И сейчас мы находимся на верхней ступени scala naturae, являя собой совершеннейшие создания. Мы венчаем ту пирамиду, в основании которой мизгирь ловит мух в свои тенета и сам становится обедом для расторопного воробья.
— А на воробья, стало быть, охотится кошка, — продолжил мысль довольный собой Николай Петрович. — Складно у вас выходит.

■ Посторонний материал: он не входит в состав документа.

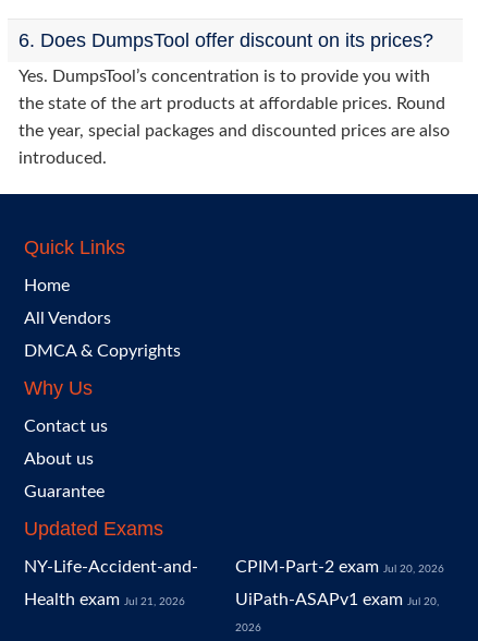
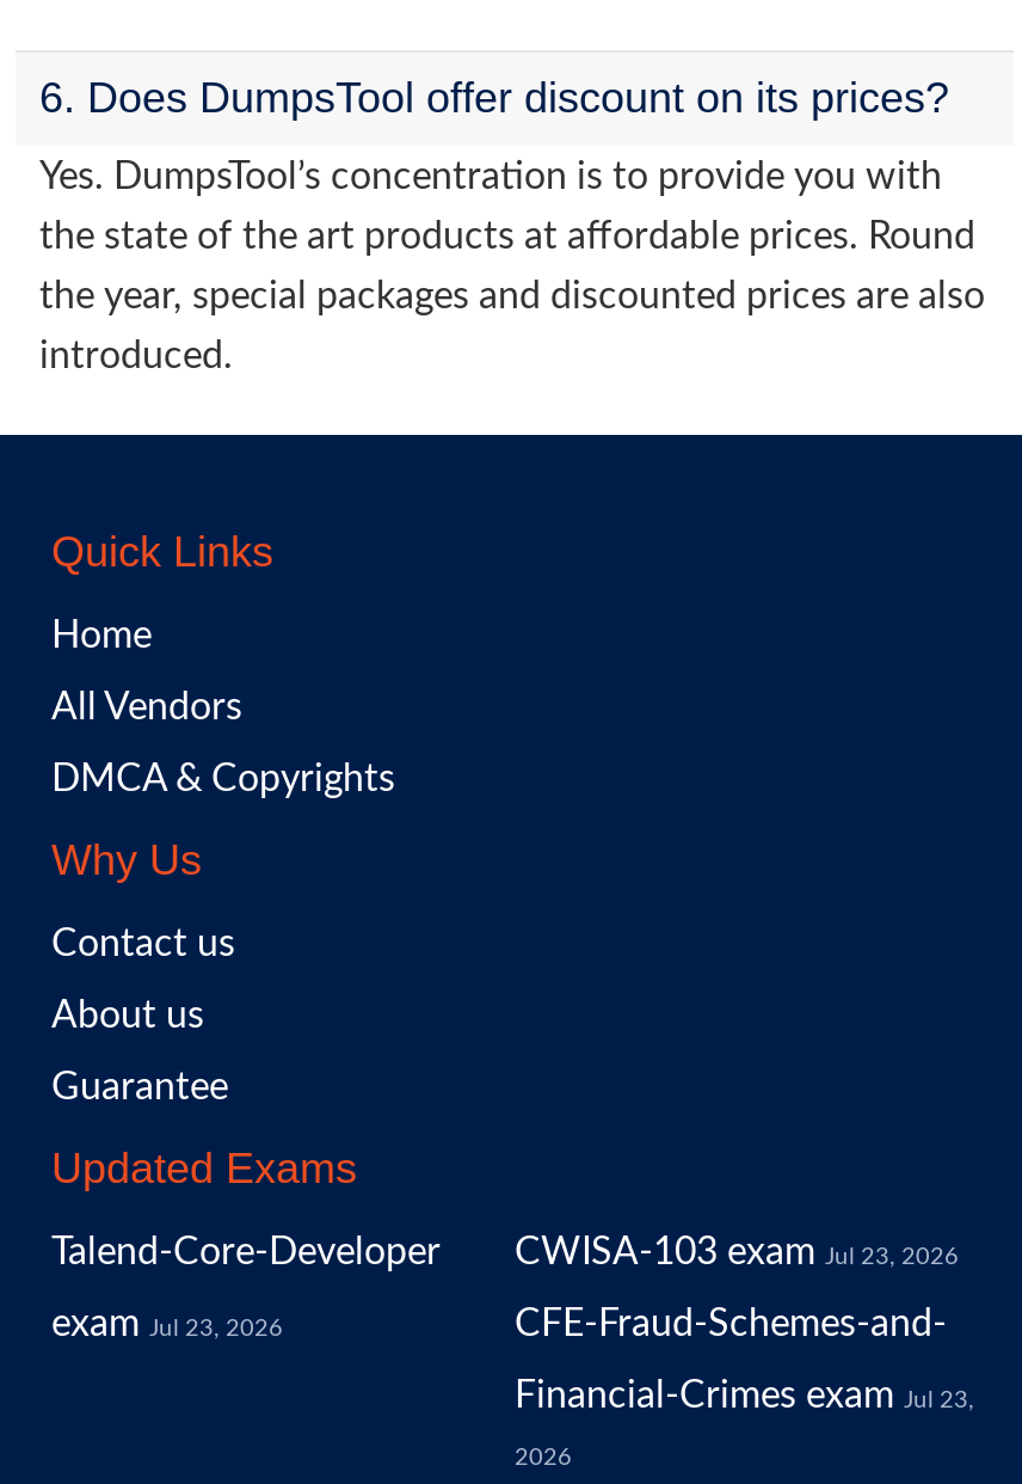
[24,558,198,608] NY-Life-Accident-and- | Health exam Jul 21, 2026 -> [51,1233,441,1343] Talend-Core-Developer | exam Jul 23, 2026
[235,558,444,608] CPIM-Part-2 exam Jul 20, 2026 | UiPath-ASAPv1 exam Jul 20, -> [515,1233,973,1415] CWISA-103 exam Jul 23, 2026 | CFE-Fraud-Schemes-and- | Financial-Crimes exam Jul 23,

Васильев кивнул ему и продолжил:
— Загвоздка заключается в том, что природные процессы продолжаются и появлению все более совершенных, удивительных форм живых существ не будет конца. Уже в следующем веке или тысячелетии может появиться новый вид, который бросит вызов нашему господству.
— И на этот вызов мы непременно ответим. — В серебряный лапоть упала еще горстка пепла. — Если таков закон природы.
— Закон этот нам невыгоден и даже для нас опасен, а потому должен быть отменен. — Васильев увлекся и едва уже мог усидеть на стуле, — Зашоренное у вас мышление, так новых перспектив вам не увидеть.